Global warming is a "national security emergency" and the country must adopt a "war footing" to deal with it, according to one panellist in a debate on the future of the car at this year's Hay Festival, writes science correspondent James Randerson.
According to renowned environmentalist Jeremy Leggett, the CEO of Solar Century - a company that promotes solar energy - global warming "is going to lay waste to national economies and ecosystems with quite the effectiveness of an invading army - therefore we need to mobilise for it on a war footing".
Leggett will be speaking tomorrow at a Hay Festival debate entitled Cars Are Killing The Planet, which is sponsored by The Economist. Channel 4 news frontman and enthusiastic cyclist Jon Snow will chair the discussion.

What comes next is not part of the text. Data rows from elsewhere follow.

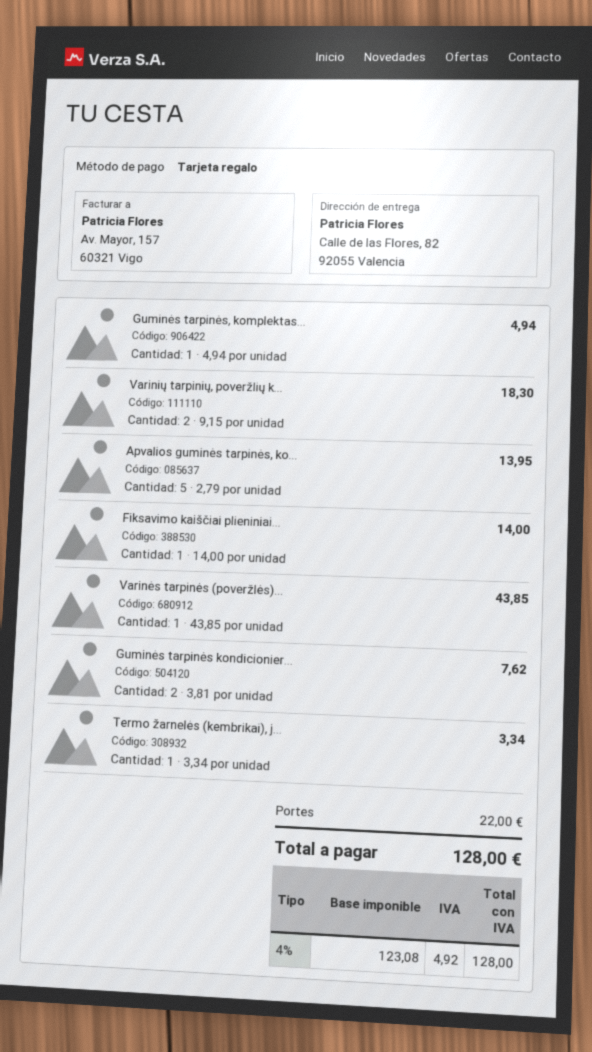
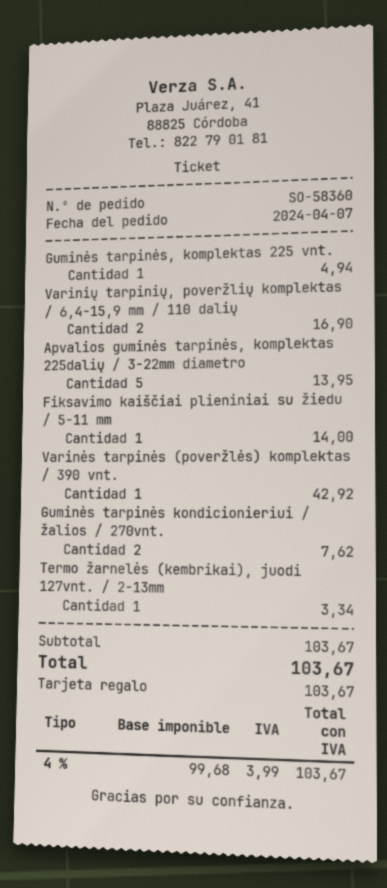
Varinių tarpinių, poveržlių k...: 2 for 18.30 -> 2 for 16.90
Varinės tarpinės (poveržlės)...: 1 for 43.85 -> 1 for 42.92
shipping: 22.00 -> none
net: 123.08 -> 99.68
tax: 4% = 4.92 -> 4% = 3.99
total: 128.00 -> 103.67

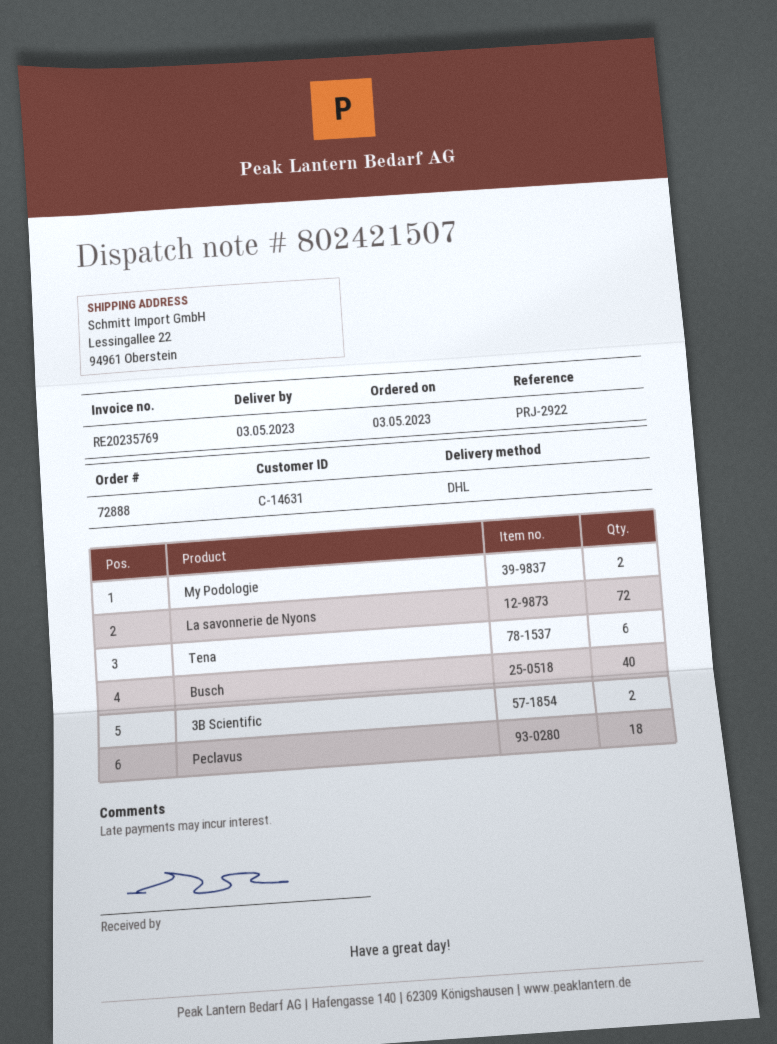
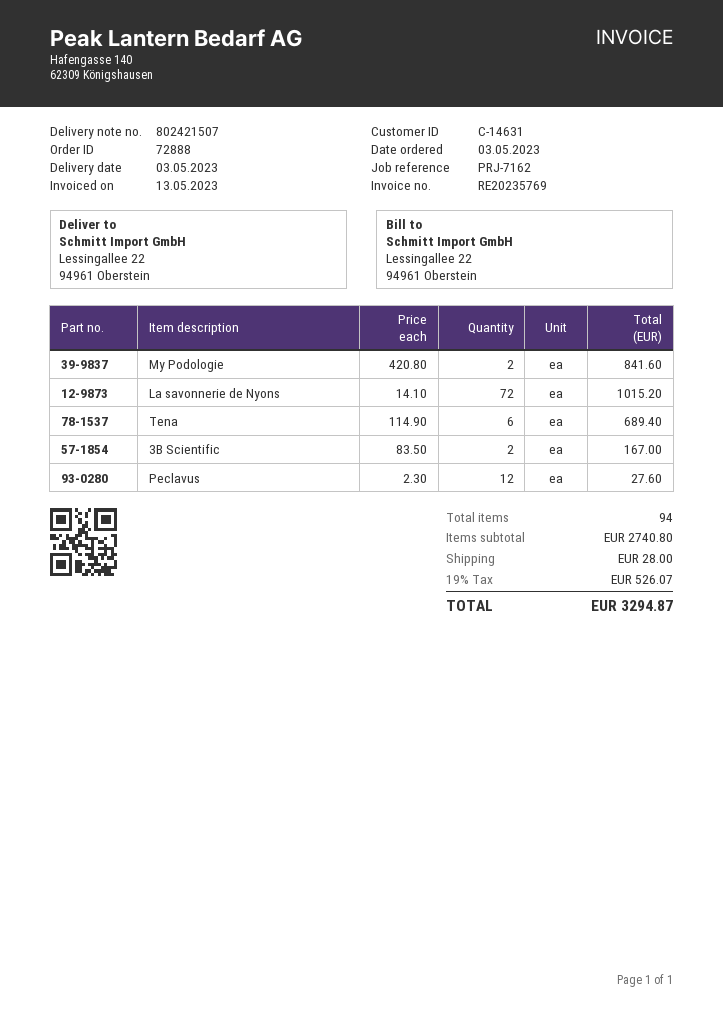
reference: PRJ-2922 -> PRJ-7162
Busch: 40 -> none
Peclavus: 18 -> 12

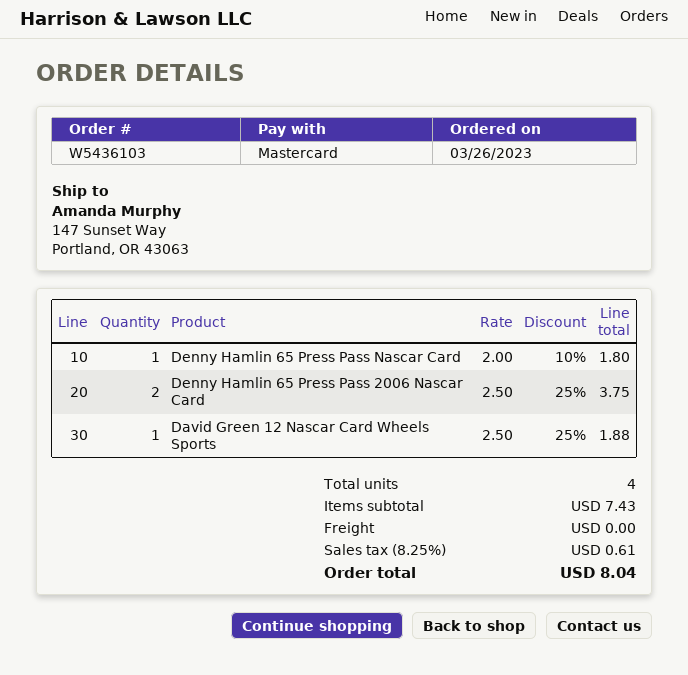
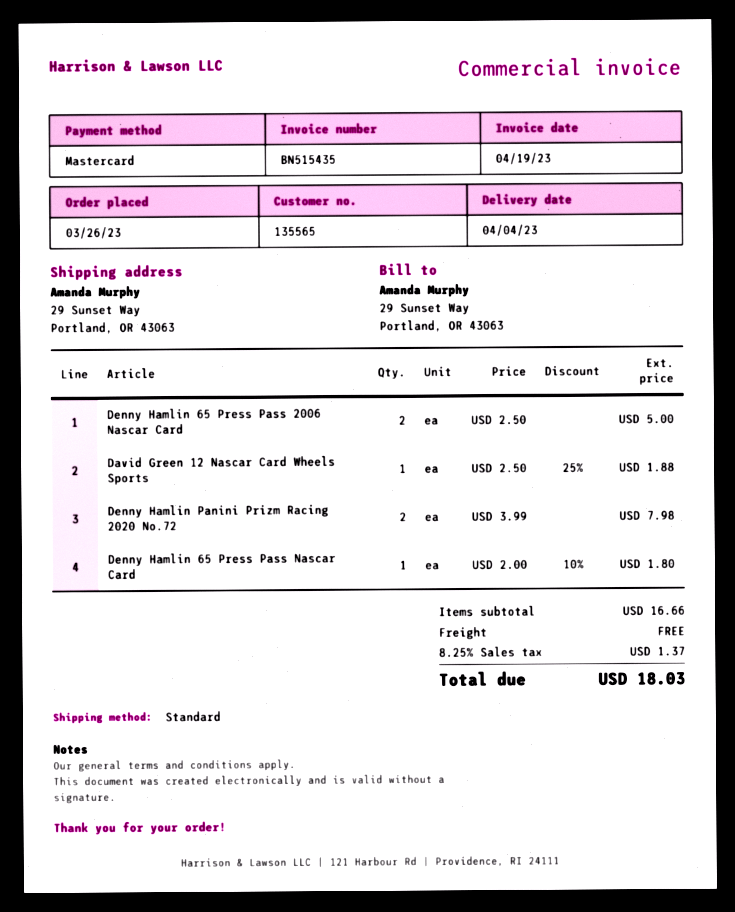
ship to: 147 Sunset Way, Portland, OR 43063 -> 29 Sunset Way, Portland, OR 43063
Denny Hamlin 65 Press Pass 2006 Nascar Card: 2 x 2.50 - 25% = 3.75 -> 2 x 2.50 = 5.00
Denny Hamlin Panini Prizm Racing 2020 No.72: none -> 2 x 3.99 = 7.98
subtotal: 7.43 -> 16.66
tax: 8.25% = 0.61 -> 8.25% = 1.37
total: 8.04 -> 18.03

Leggett argues that governments should adopt draconian regulations to, for example, improve fuel efficiency or sweeping changes to planning rules, which would combat urban sprawl and so restrict car use: "If we really believed in the nature of the threat we wouldn't even question these things. In the same way that we didn't when we had to rapidly find ways of building shed loads of Spitfires and Lancasters."
Economist writer Vijay Vaitheeswaran will argue that the perceived problems with cars can be solved with new technology. "The car is one of the greatest inventions of modern times. It means mobility and freedom. It's an extraordinary expression of individual style and personality."
"The problem is not cars, the problem is oil," he argues. "The clean car of the future can give us all of the benefits with very few of the problems we mistakenly identify with the car."
In the short term Vaitheeswaran believes alternative fuels such as ethanol and biodiesel can reduce emissions, for example in Brazil, where half the transport fuel is ethanol from sugar cane. In 20 to 30 years he thinks hydrogen vehicles will take over from our current polluting gas-guzzlers.
Another panellist, Green Party MEP Caroline Lucas suggests the glossy magazine image of the car as a symbol of freedom is becoming increasingly removed from reality. "By the time they introduced the congestion charge in London the idea that driving in London was anything to do with freedom I think would have made most people laugh in a rather hollow way."
"On this issue as with so many people are always reaching for a very easy technical fix which means that they can just carry on with business as usual," she says. "Smarter consumption is not enough, we actually have to consume less and that's not as terrifying as many people think.
"If anything else were killing 3,000 people a day we would be having major conferences about how to stop this epidemic, but when its cars we just treat it as some kind of unfortunate and unavoidable byproduct."
Edmund King, executive director of the RAC Foundation, will argue that restricting car use is not practical. "I'll bet your bottom dollar that three quarters of the people at Hay-on-Wye will have got there by car," he said, "The chattering classes love to criticise the car but they've all got one. Try and park in Hampstead."